August 24, 2016 By Laura Hamilton

The latest “Global Internet Phenomena Report Spotlight” from Sandvine has been released focusing on devices inside the connected home, and that research is indicating very healthy use of connected devices inside the home every day. The data is based on a small selection of Sandvine’s fixed communications service provider customers in North America.

The average household now has more than seven active devices in use each day, with 6 percent of households having more than 15 active devices, according to the report. Laptop and desktop PCs are lagging somewhat, and account for less than 25 percent of total traffic on fixed access networks. Mobile devices like tablets and smartphones on fixed WiFi networks now account for almost 30 percent of North American fixed access traffic, Sandvine is reporting. This “home roaming” reportedly accounted for only 9 percent of traffic five years ago.

And if you think PlayStation 4 consoles are dominated by game play traffic, the research says think again. Game play only accounts for 2.5 percent of the total traffic that device generates, according to the study. Video streaming like Netflix access is 65 percent, and game downloads  are at 25 percent of bandwidth consumption.
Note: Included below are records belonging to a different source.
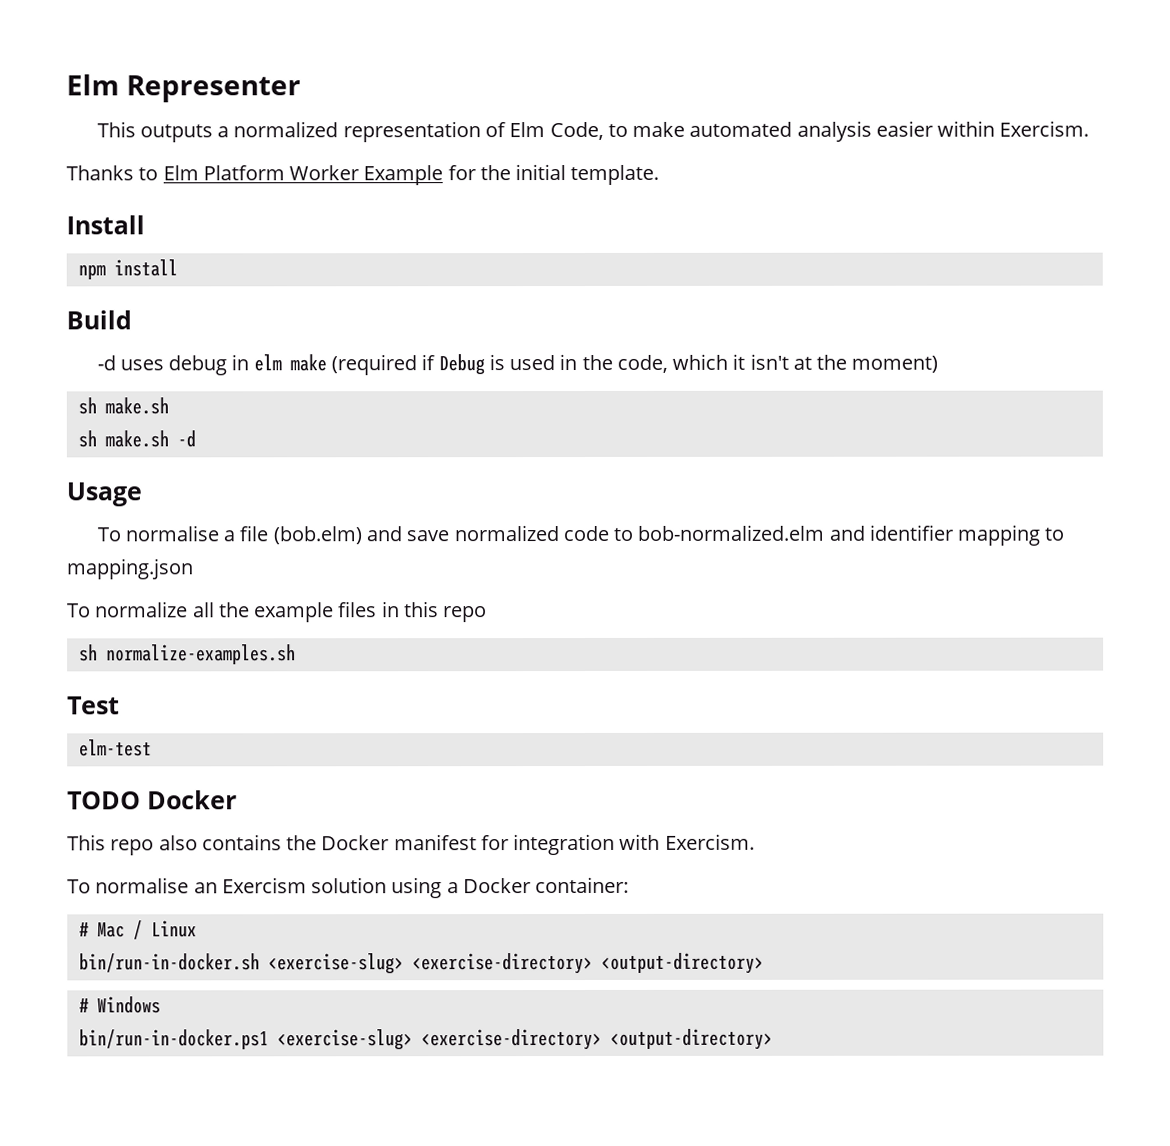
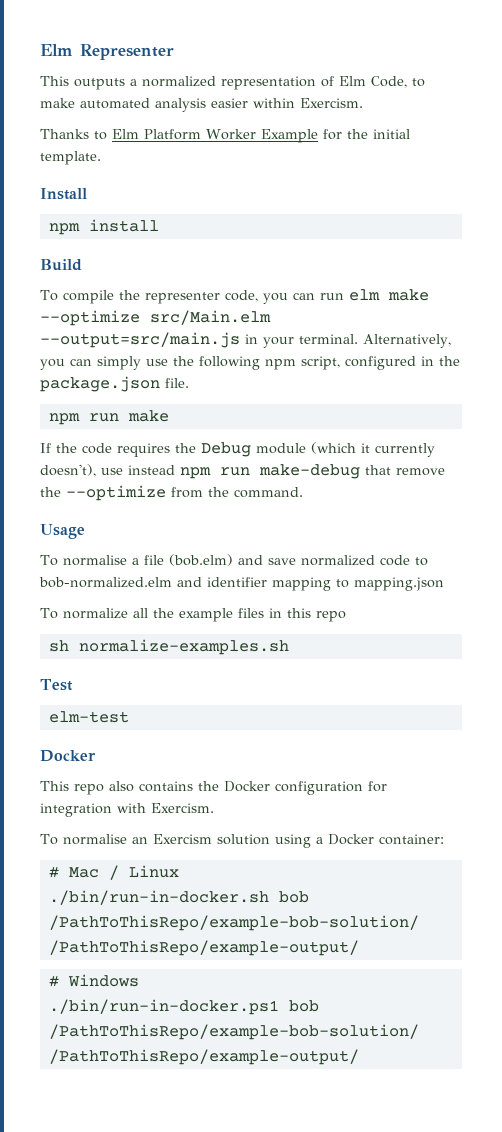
- -d uses debug in elm make (required if Debug is used in the code, which it isn't at the moment)
- sh make.sh
- sh make.sh -d
+ To compile the representer code, you can run elm make --optimize src/Main.elm --output=src/main.js in your terminal. Alternatively, you can simply use the following npm script, configured in the package.json file.
+ npm run make
+ If the code requires the Debug module (which it currently doesn't), use instead npm run make-debug that remove the --optimize from the command.
  elm-test
- TODO Docker
+ Docker
- This repo also contains the Docker manifest for integration with Exercism.
+ This repo also contains the Docker configuration for integration with Exercism.
- bin/run-in-docker.sh <exercise-slug> <exercise-directory> <output-directory>
+ ./bin/run-in-docker.sh bob /PathToThisRepo/example-bob-solution/ /PathToThisRepo/example-output/
  # Windows
- bin/run-in-docker.ps1 <exercise-slug> <exercise-directory> <output-directory>
+ ./bin/run-in-docker.ps1 bob /PathToThisRepo/example-bob-solution/ /PathToThisRepo/example-output/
On the Olympics front in the United States, PCs were responsible for 61 percent of Olympic streaming traffic on a typical day, Sandvine reports. Roku devices (10 percent), were the box of choice, beating Amazon Fire TV (3.9 percent) and Apple TV (3.3 percent).

Sandvine further reports that “on one network, the top consuming Netflix device (over 12 percent) was not a game console or web browser, but the operator’s branded television set-top box that allows OTT applications.”